TITOLI DI TESTA: “quando lo dico io…”
TRAMA: Nella vita de ognuno de noi abbiami bisogno de sfide. C’è chi decide de buttasse col paracadute, chi de scalà l’Everest, chi semplicemente se mette a fa la carbonara senza la panna. Nicolas Cage, invece, ha scelto la via più impervia: accettare qualsiasi copione che je capita in mano. Te chiami “Nicolas Cage”, suoni al citofono de Hollywood, e al posto de domandatte “chi è?” te rispondono: “C’è un ruolo libero, firmi qua sotto?”. E lui firma. Sempre.
È l’unico attore che ha interpretato: un ladro, un poliziotto, un prete indemoniato, un motorino infuocato, un vampiro sfigato, uno che urla “NOT THE BEES!”, e a questo punto je mancava solo de fa il nipote de Silvan, quello che tira fuori i conigli dal cilindro e li mette dentro la sceneggiatura.

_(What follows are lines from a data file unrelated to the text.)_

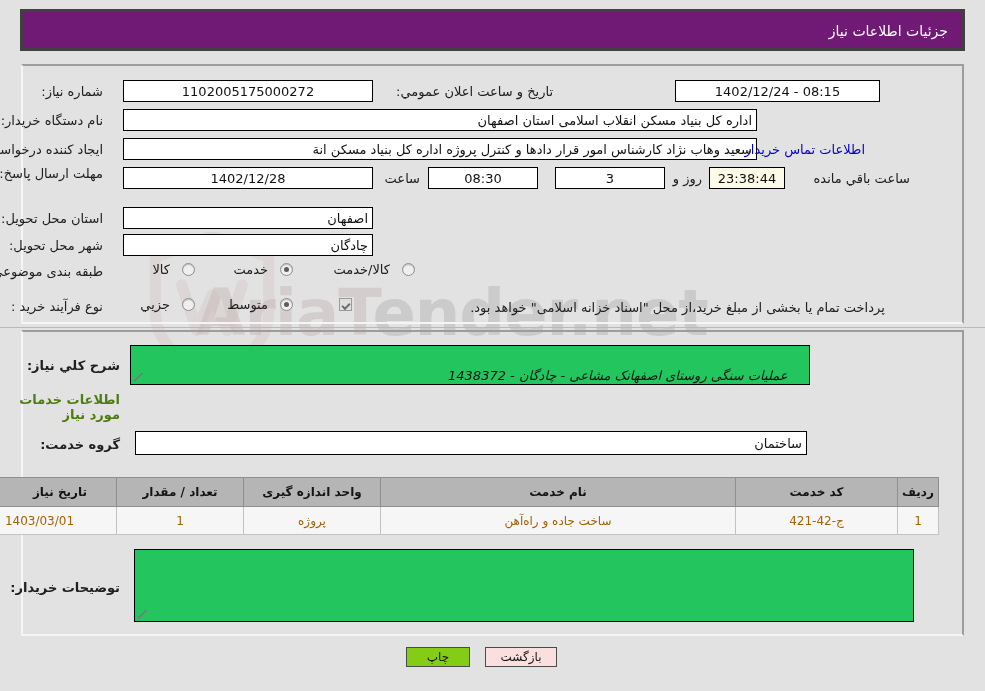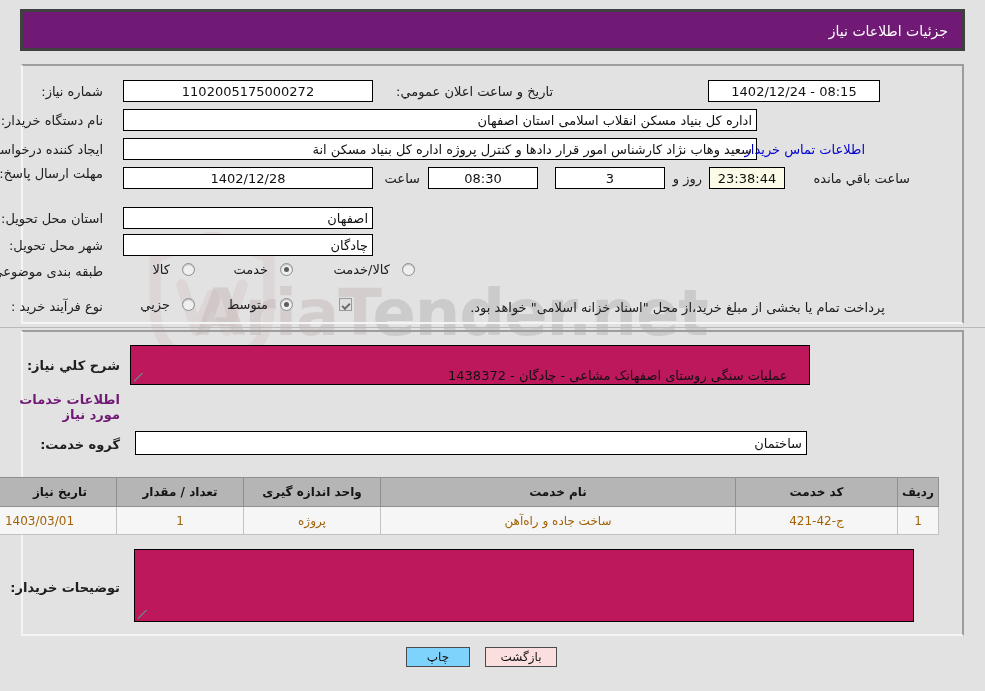--- a/index.html
+++ b/index.html
@@ -233,7 +233,7 @@
   <div class="fld ltr" style="right:612px;top:80px;width:250px;height:22px;">1102005175000272</div>
 
   <div class="lbl" style="right:432px;top:84px;">تاریخ و ساعت اعلان عمومي:</div>
-  <div class="fld ltr" style="right:105px;top:80px;width:172px;height:22px;">1402/12/24 - 08:15</div>
+  <div class="fld ltr" style="right:105px;top:80px;width:205px;height:22px;">1402/12/24 - 08:15</div>
 
   <div class="lbl" style="right:882px;top:113px;">نام دستگاه خریدار:</div>
   <div class="fld r" style="right:228px;top:109px;width:634px;height:22px;">اداره کل بنیاد مسکن انقلاب اسلامی استان اصفهان</div>

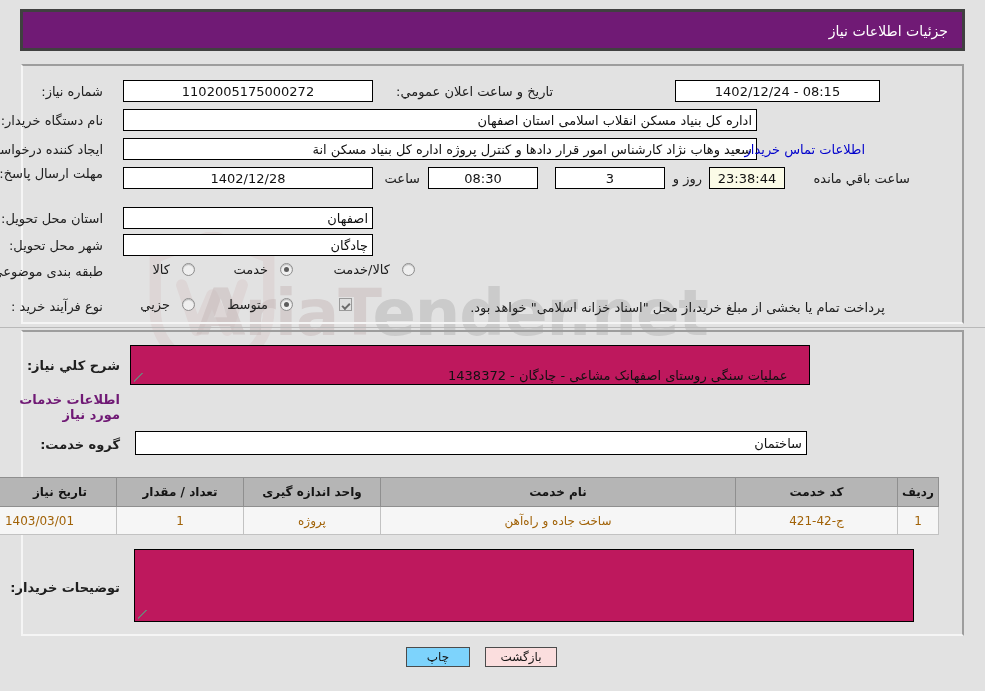--- a/index.html
+++ b/index.html
@@ -138,13 +138,14 @@
   
   .ta{
     position:absolute;
-    background:#be185d;border:1px solid #000000;
+    background:#22c55e;border:1px solid #000000;
     box-sizing:border-box;
     font-size:13px;color:#111;
     padding:3px 5px 0 5px;
     overflow:hidden;
     white-space:pre-wrap;
     line-height:1.35;
+    font-style:italic;
   }
   .ta .grip{
     position:absolute;left:2px;bottom:1px;

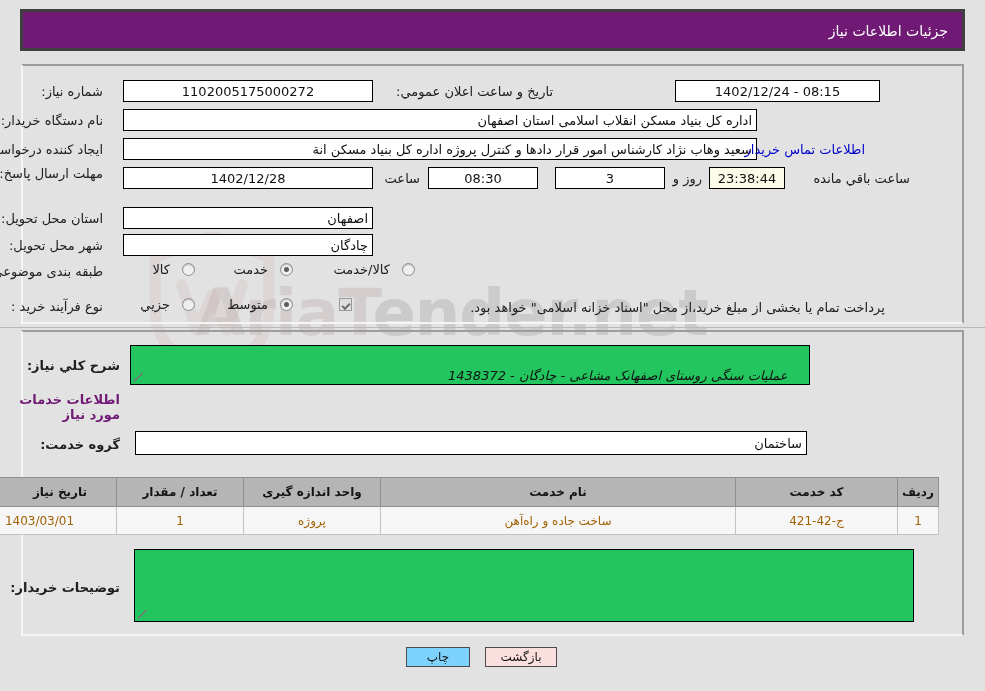--- a/index.html
+++ b/index.html
@@ -159,7 +159,7 @@
   }
 
   
-  .sect-h{position:absolute;font-weight:bold;font-size:13px;color:#701a75;}
+  .sect-h{position:absolute;font-weight:bold;font-size:13px;color:#4d7c0f;}
 
   
   .tbl{

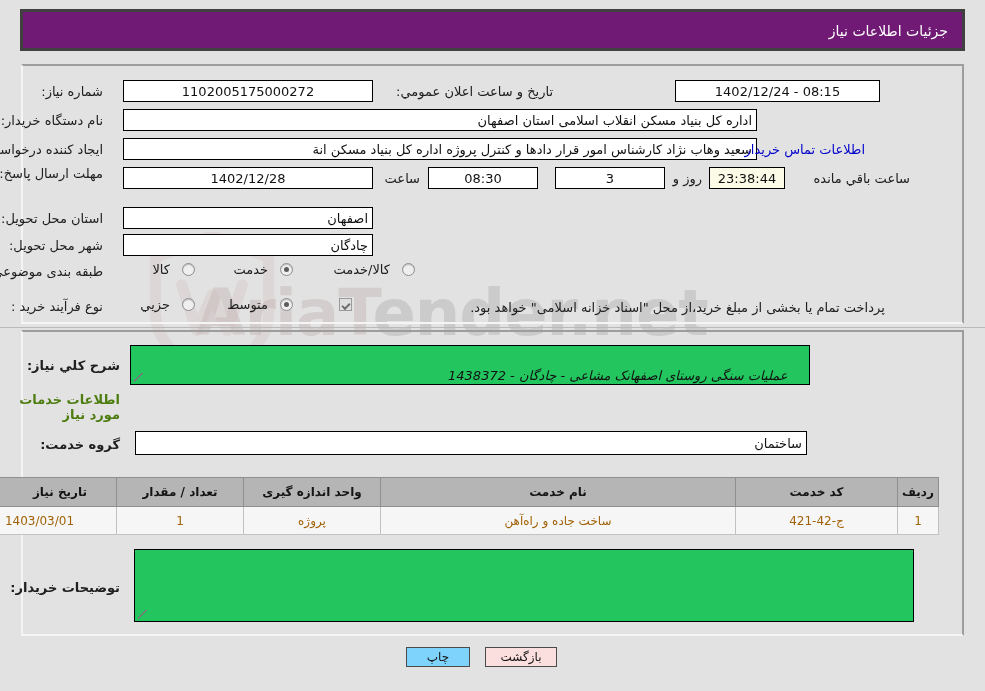--- a/index.html
+++ b/index.html
@@ -202,7 +202,7 @@
     display:flex;align-items:center;justify-content:center;
     color:#161616;
   }
-  .btn-print{background:#7dd3fc;}
+  .btn-print{background:#84cc16;}
   .btn-back{background:#fbdede;}
 
   .divider{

E così arrivamo a NEXT, il capolavoro in cui Cage non è solo attore, ma pure cartomante da luna park. Sì, perché qui fa Chris, prestigiattore, con poteri che manco il Divino Otelma, perché lui riesce a prevedere il futuro. Ma mica tutto: solo due minuti avanti. Che se te fermi a pensacce, più che un superpotere pare un’ansia da prestazione. Tipo: “Oddio, tra due minuti cadrò sul motorino”, e alla fine cadi lo stesso perché lo vedi ma nun lo eviti.
Il film se regge su sta premessa da slot machine: lui prevede, scarta, devia, e intanto lo Stato americano pensa: “Oh, magari lo usiamo per fermà un attentato nucleare”. Cioè, un’intera intelligence co satelliti, droni e spie, e che famo? Se affidamo a Nicolino (la bellezza di Hollywood).
Julianne Moore, che qui interpreta l’agente che lo bracca, c’ha la stessa espressione dall’inizio alla fine: quella di chi ha letto il copione ma non ha avuto il coraggio de scappà. E Jessica Biel, poveraccia, serve solo a fa da punto debole: Cage la vede, capisce che lei c’entra qualcosa, e puff… parte l’amore. Quasi come se prevedesse pure i colpi di fulmine.
E poi c’è la cosa più bella de NEXT: le scene in cui Cage moltiplica se stesso per provà tutte le possibilità. Tipo videogame co i salvataggi multipli: muore qua, muore là, scarta, esplora.
Il risultato finale? Un film che te lascia la stessa sensazione de quanno aspetti un colpo de scena e invece trovi la scritta “to be continued” che non arriverà mai. Perché NEXT finisce praticamente a metà: tu sei lì che aspetti il gran finale, e invece Cage apre l’occhi e scopri che era tutto n sogno, na visione, la classica roba che te fa di “ma che cazzo ho visto fino adesso?”.
TITOLI DI COSA: eppure è qui che sta la magia, NEXT rimane impresso. Non perché sia un capolavoro, ma perché è la perfetta rappresentazione della carriera di Nicolas Cage: un continuo avanti e indietro nel tempo, tra film da Oscar e ciofeche da Blockbuster anni ‘90, con la faccia sempre uguale e quell’aria da zio che ti vuole insegnà a giocà a carte e intanto te frega i soldi.
Alla fine, se te lo guardi co lo spirito giusto, NEXT è quasi profetico: anticipava già l’idea che Cage, nel bene e nel male, avrebbe continuato a esse sempre presente. Pure quando non lo volevamo. Un po’ come la panna nella carbonara: prima o poi, da qualche parte, ce la ritrovi.